Abketten ist nicht gleich Abketten

Nach wie vor habe ich das Modell Shleeves in Arbeit. Gestern abend kettete ich die Spitzenbordüre ab. Dafür brauchte ich drei Anläufe.

Meinen ersten Versuch startete ich mit der herkömmlichen Methode: Eine Masche abstricken und die vorherige Masche überziehen. Das ergab trotz dickerer Nadel eine zwar saubere, aber zu feste Abkettkante. Die Bordüre soll später zu einem Zackenrand gespannt werden, dafür braucht man mehr Elastizität. Ich merkte nach wenigen Maschen, dass es so nicht funktionieren würde, stoppte umgehend und löste die Abkettkante behutsam wieder auf bis zum Reihenanfang.
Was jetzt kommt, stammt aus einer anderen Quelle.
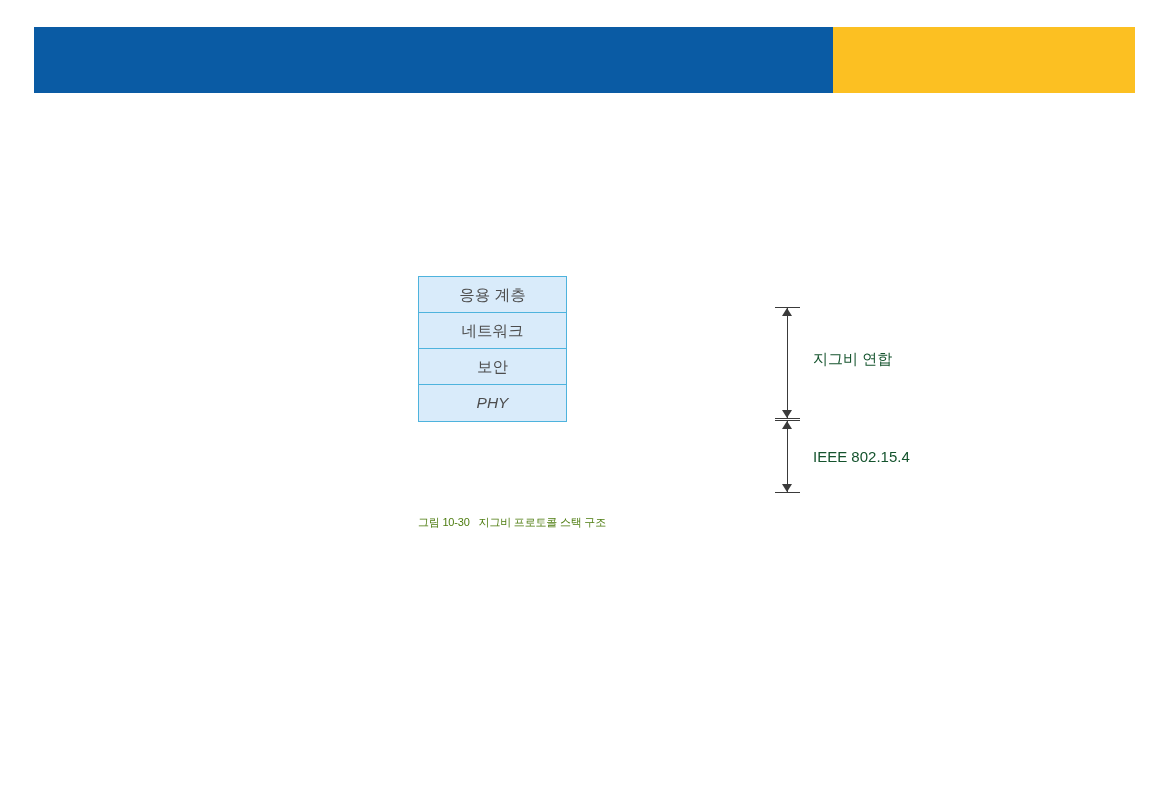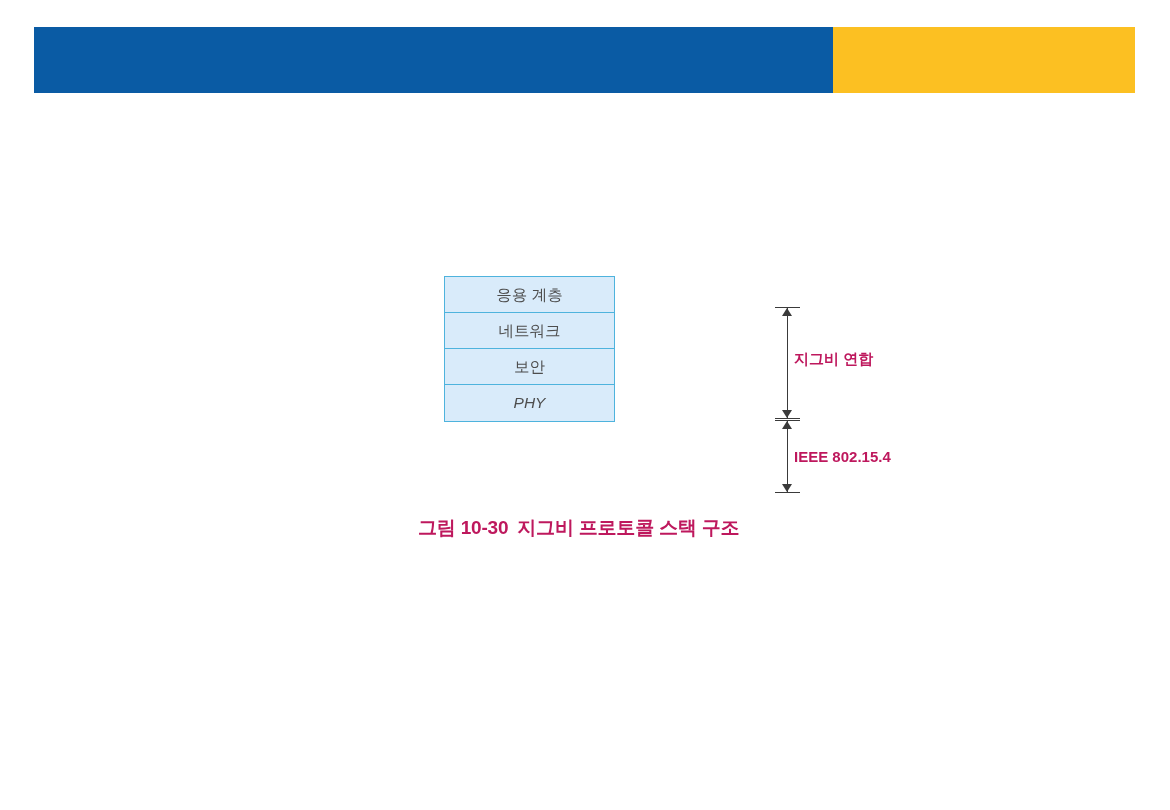"응용 계층" .stack { margin-left: 26px -> none; width: 171px -> 149px }
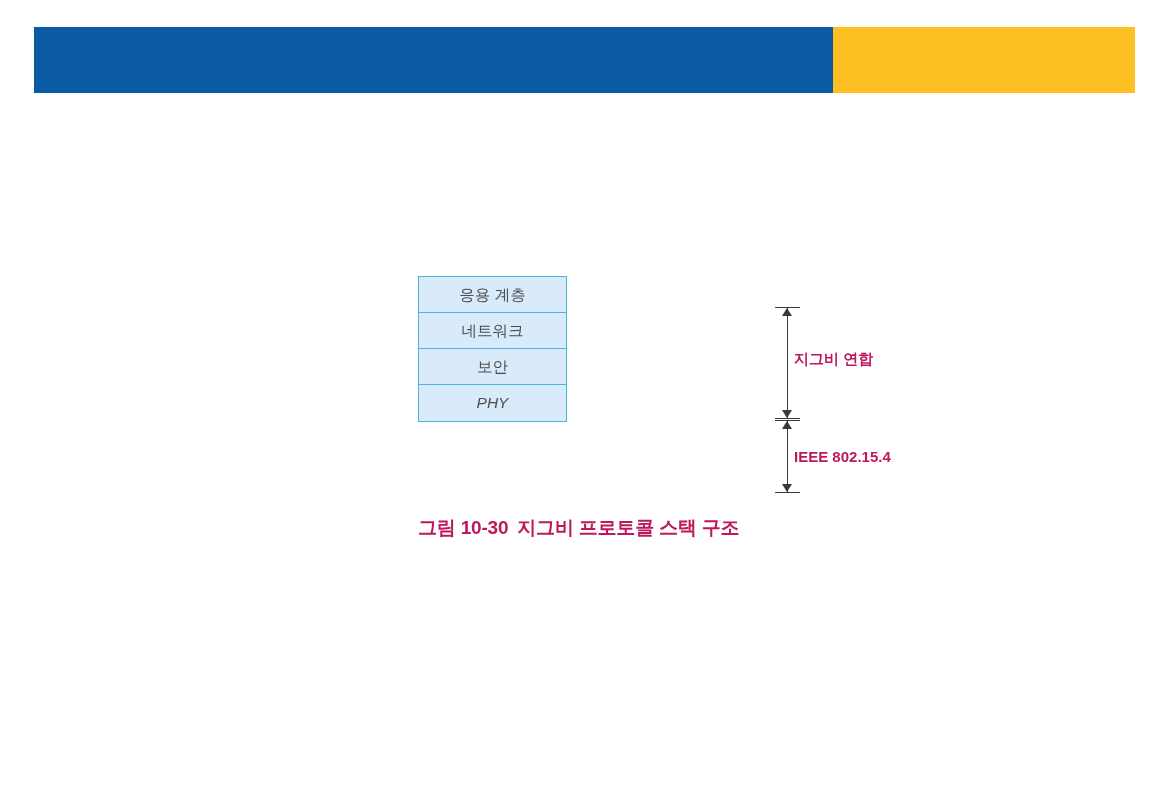"지그비 연합" .range-label { color: #be185d -> #14532d; font-weight: bold -> none; left: 197px -> 216px }
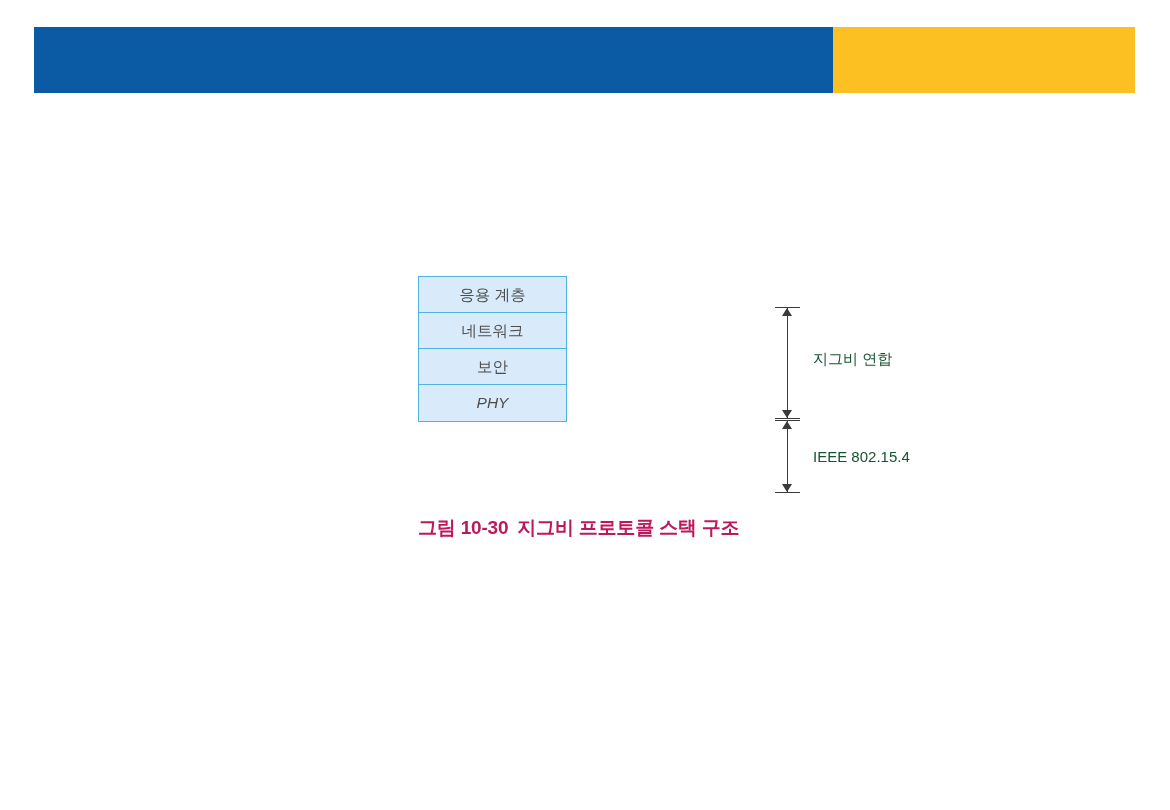"그림 10-30 지그비 프로토콜 스택" .caption { color: #be185d -> #4d7c0f; font-size: 19px -> 11px; font-weight: bold -> normal }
Für meinen zweiten Versuch zog ich Fachliteratur zu Rate, nämlich Leslie Ann Bestors Buch “Cast On, Bind Off”, das auf Deutsch übrigens unter dem Namen “Anschlagen und Abketten” erhältlich ist. Darin sind 21 verschiedene Abkettmethoden beschrieben. Ich wählte die Variante “Lace” von Seite 168, bei der man jeweils zwei Maschen verschränkt zusammenstrickt. Nach knapp zwei Dutzend Maschen war aber erkennbar, dass auch diese Kante zu fest wurde. Also wieder aufziehen, was bei dieser Stricktechnik zum Glück nicht besonders schwierig ist.

Auf der folgenden Seite im Buch fand ich dann eine Abkettart, die sich für meinen Zweck besser eignete: “Elastic Bind Off”. Auch hier werden zwei Maschen verschränkt zusammengestrickt, jedoch wird die linke von beiden zuvor noch normal abgestrickt. Das ergibt eine ausreichend elastische, aber nicht zu labberige Kante, die sich gut spannen lässt. Hier ist die rückwärtige Mitte provisorisch aufgenadelt:

Shleeves, Teil der Lochmusterkante

Natürlich ist das Gestrick hier nicht vollständig gespannt; die Maschen sind noch unregelmäßig. Aber man kann schon ungefähr erkennen, wie es einmal aussehen wird. Als nächstes sind nun die Ärmel an der Reihe; sie werden aus den offenen Maschen der Armlöcher herausgestrickt.

Was habe ich gelernt? Die erstbeste oder üblichste Methode ist nicht unbedingt die sinnvollste sein. Es lohnt sich, genau hinzuschauen und sofort aufzuhören, wenn man feststellt, dass etwas nicht wie gewünscht funktioniert. Und es ist gut, wenn einem verschiedene Methoden zur Verfügung stehen. Ich hätte mich sehr geärgert, wenn ich die komplette Kante über mehr als 400 Maschen zu eng abgekettet hätte. Glücklicherweise merkte ich zweimal rechtzeitig, dass meine Methoden nicht optimal waren, und konnte es letztlich besser machen.